Years later, the 27-year-old watched the way contemporary fan cultures were portrayed in the media and realised her internalised stigma said more about the world than fangirls themselves.
“It was as if I’d discovered this sovereign nation of teenage girls on the internet,” Blake says of her initial, “morbidly curious” forays into online fandom — specifically, followers of British boy band One Direction.
“It occurred to me, for really the first time in my life, how we use different language to describe enthusiasm when it comes from young women. We are so quick to dismiss and ridicule things that are perceived as only being interesting to teenage girls.
“I guess, by extension, I wonder how the words we choose to use around young women affects how they then see themselves — and what they feel they’re capable of.”
Fandom, Blake explains, can be much more than the soundtrack to a young person’s formative years. It’s a prism through which their sense of self and the world are framed, a way of shaping identities and building communities that are their own.
As you laugh at these girls I’m going to smuggle them into your heart
In Fangirls we meet Edna (Karis Oka, in a role originated by Blake), a 14-year-old besotted with fictional chart-topping boy band True Connection and its star, Harry (played by The Voice alumnus Aydan). Through Edna and her friends’ journey, Blake hopes to draw uninitiated audiences into the experience of fan culture, and gain a better appreciation of its value.

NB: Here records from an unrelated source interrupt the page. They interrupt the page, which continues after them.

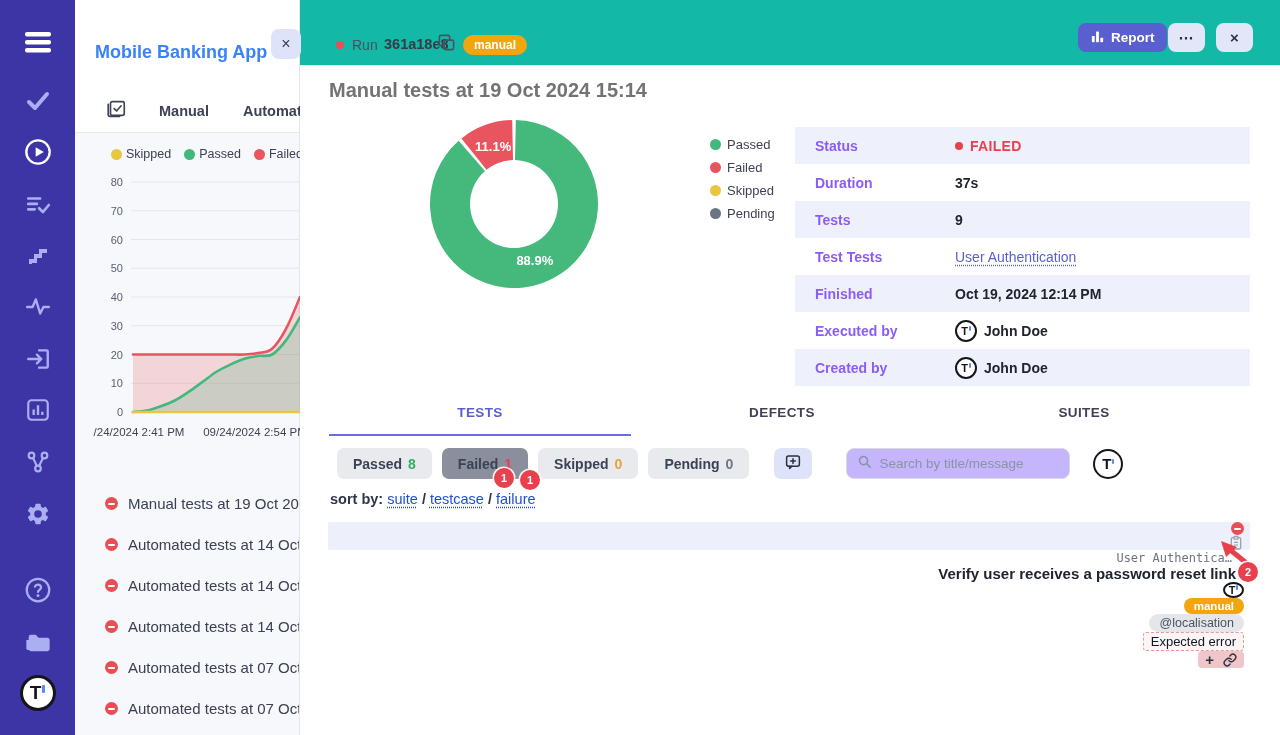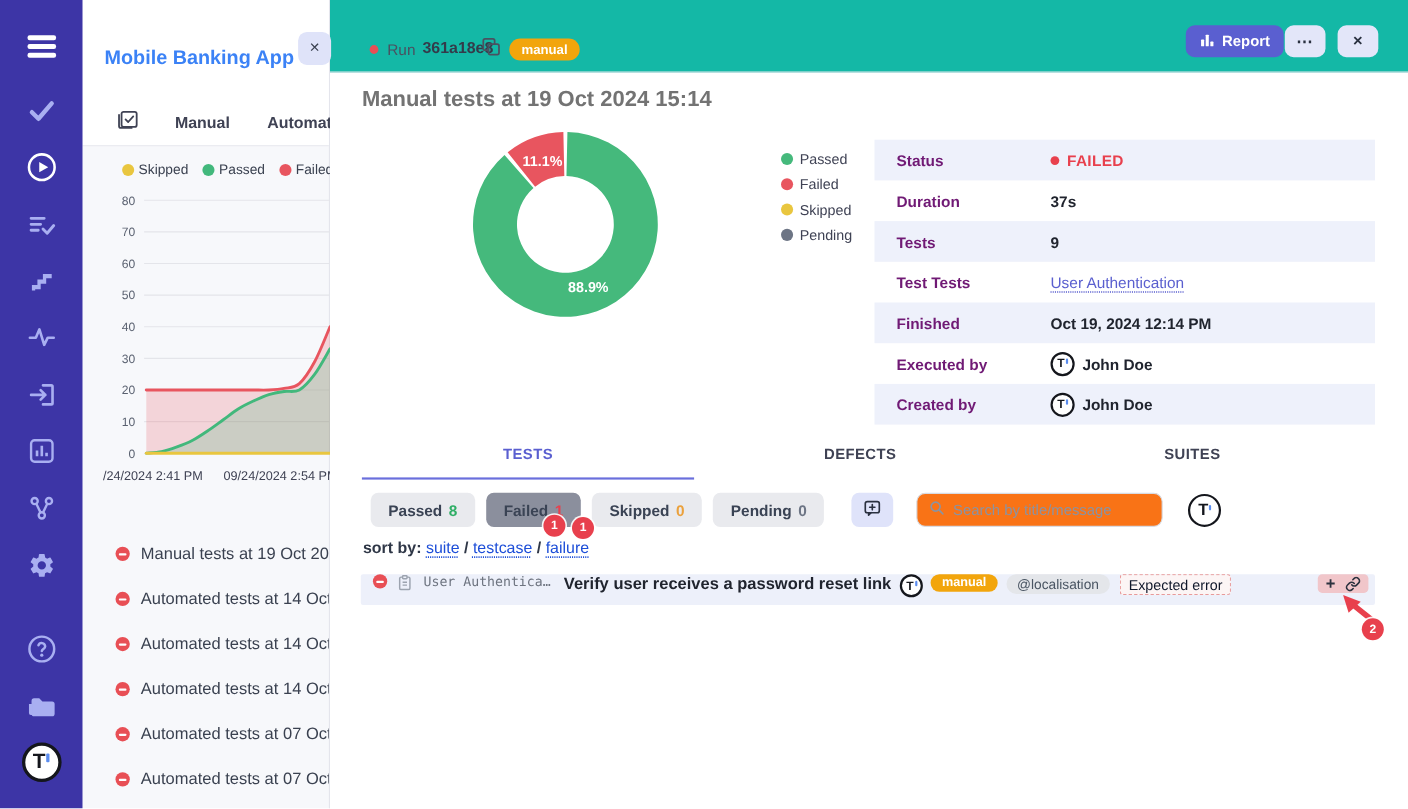--- a/index.html
+++ b/index.html
@@ -50,47 +50,47 @@
 
   .page-title { position:absolute; left:29px; top:79px; font-size:20px; font-weight:bold; color:#737373; }
 
   #donut { position:absolute; left:124px; top:114px; }
   .donut-legend { position:absolute; left:410px; top:137px; display:flex; flex-direction:column; gap:8px; font-size:13px; color:#3f4254; }
   .donut-legend .li { display:flex; align-items:center; gap:6px; }
 
   .info-table { position:absolute; left:495px; top:127px; width:455px; }
   .info-row { display:flex; align-items:center; height:37px; padding-left:20px; font-size:14px; }
   .info-row:nth-child(odd) { background:#eef1fb; }
-  .info-label { width:140px; font-weight:bold; color:#701a75; }
+  .info-label { width:140px; font-weight:bold; color:#8b5cf6; }
   .info-val { color:#20242e; font-weight:bold; display:flex; align-items:center; gap:7px; }
   .status-failed { color:#e8404d; letter-spacing:0.3px; }
   .sdot { width:8px; height:8px; border-radius:50%; background:#e8404d; display:inline-block; }
   .ilink { color:#5a5fcf; font-weight:normal; text-decoration:underline dotted; text-underline-offset:3px; cursor:pointer; }
   .avatar { width:22px; height:22px; border-radius:50%; border:2px solid #14161c; background:#fff; color:#14161c; font-weight:bold; font-size:11px; display:inline-flex; align-items:center; justify-content:center; }
   .avatar .logo-accent{ width:2px; height:5px; margin:-5px 0 0 1px; }
 
   .main-tabs { position:absolute; left:29px; top:405px; width:906px; display:flex; }
   .main-tab { flex:1; text-align:center; font-size:13.5px; font-weight:bold; color:#3f4254; letter-spacing:0.4px; padding-bottom:14px; cursor:pointer; border-bottom:2px solid transparent; }
   .main-tab.active { color:#5a5fd0; border-bottom:2px solid #6a6fdc; }
 
   .filter-row { position:absolute; left:37px; top:448px; display:flex; gap:10px; align-items:center; }
   .filter-btn { height:31px; padding:0 16px; border:none; border-radius:7px; background:#e9eaee; font-size:14px; color:#3a4354; cursor:pointer; display:flex; align-items:center; gap:6px; font-weight:bold; position:relative; }
   .filter-btn.active { background:#8b8f9d; }
   .icon-btn { height:31px; width:38px; margin-left:15px; border:none; border-radius:7px; background:#dfe3fa; color:#2a3140; cursor:pointer; display:flex; align-items:center; justify-content:center; }
-  .search-box { margin-left:11px; width:224px; height:31px; border:1px solid #d8dbe2; border-radius:8px; background:#f97316; display:flex; align-items:center; padding:0 10px; gap:7px; color:#8a93a3; }
+  .search-box { margin-left:24px; width:224px; height:31px; border:1px solid #d8dbe2; border-radius:8px; background:#c4b5fd; display:flex; align-items:center; padding:0 10px; gap:7px; color:#8a93a3; }
   .search-box input { border:none; outline:none; flex:1; font-size:13.5px; color:#3a4150; background:transparent; font-family:"Liberation Sans",sans-serif; }
   .search-box input::placeholder { color:#8a93a3; }
   .big-avatar { margin-left:13px; width:30px; height:30px; font-size:15px; border-width:2.5px; }
 
   .sort-row { position:absolute; left:30px; top:491px; font-size:14.5px; color:#2f3747; }
   .sort-row b { font-weight:bold; }
   .sort-link { color:#1d4ed8; text-decoration:underline dotted; text-underline-offset:3px; cursor:pointer; }
   .sort-sep { color:#2f3747; font-weight:bold; }
 
-  .test-row { position:absolute; left:28px; top:522px; width:922px; height:28px; background:#edf0fa; border-radius:2px; display:flex; align-items:flex-start; padding:0 6px 0 11px; }
+  .test-row { position:absolute; left:28px; top:522px; width:922px; height:28px; background:#edf0fa; border-radius:2px; display:flex; align-items:flex-end; padding:0 6px 0 11px;flex-direction:column; }
   .suite-name { font-family:"DejaVu Sans Mono", monospace; font-size:12px; color:#6e7480; margin:0 12px 0 9px; white-space:nowrap; }
   .test-title { font-size:15px; font-weight:bold; color:#20242e; white-space:nowrap; margin-right:8px; }
   .test-row .avatar { width:21px; height:21px; }
   .tbadge { background:#f2a50c; color:#fff; font-size:11.5px; font-weight:bold; padding:2px 10px; border-radius:10px; margin-left:7px; }
   .ttag { background:#e4e6ea; color:#4a5563; font-size:12.5px; padding:2px 10px; border-radius:10px; margin-left:8px; }
   .terror { color:#0f172a; font-size:13px; padding:1px 7px; border:1px dashed #e89a9a; border-radius:3px; background:#fcf5f5; margin-left:9px; white-space:nowrap; }
   .row-actions { margin-left:auto; background:#f1c6ca; border-radius:4px; padding:1px 7px; display:flex; align-items:center; gap:9px; color:#2c323f; }
   .plus-ic { font-size:15px; font-weight:bold; cursor:pointer; line-height:1; }
   .link-ic { cursor:pointer; display:flex; }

“I wanted to make a show like a Trojan horse, so it appears on the outside to be glittery and sparkly and funny and satirical, but actually at its core it’s about some really big social ideas. As you laugh at these girls I’m going to smuggle them into your heart.”
The musical — which is currently touring nationally after a 2019 debut at Belvoir, and will be presented as part of the Adelaide Festival — wholeheartedly embraces the teenage world of its protagonists and the modern pop idioms of their heroes. The result is a mash-up that blends the aesthetics of the schoolyard, a stadium pop concert and a religious experience.
“Early in the process I realised that the story was going to have life or death stakes — because being a teenager feels like life or death, right?” Blake says of her early ambitions for a “blockbuster score”. “It needed to feel as adrenal as a first crush. Then the more I researched, I realised it also has to sound like the best pop concert you’ve never been to.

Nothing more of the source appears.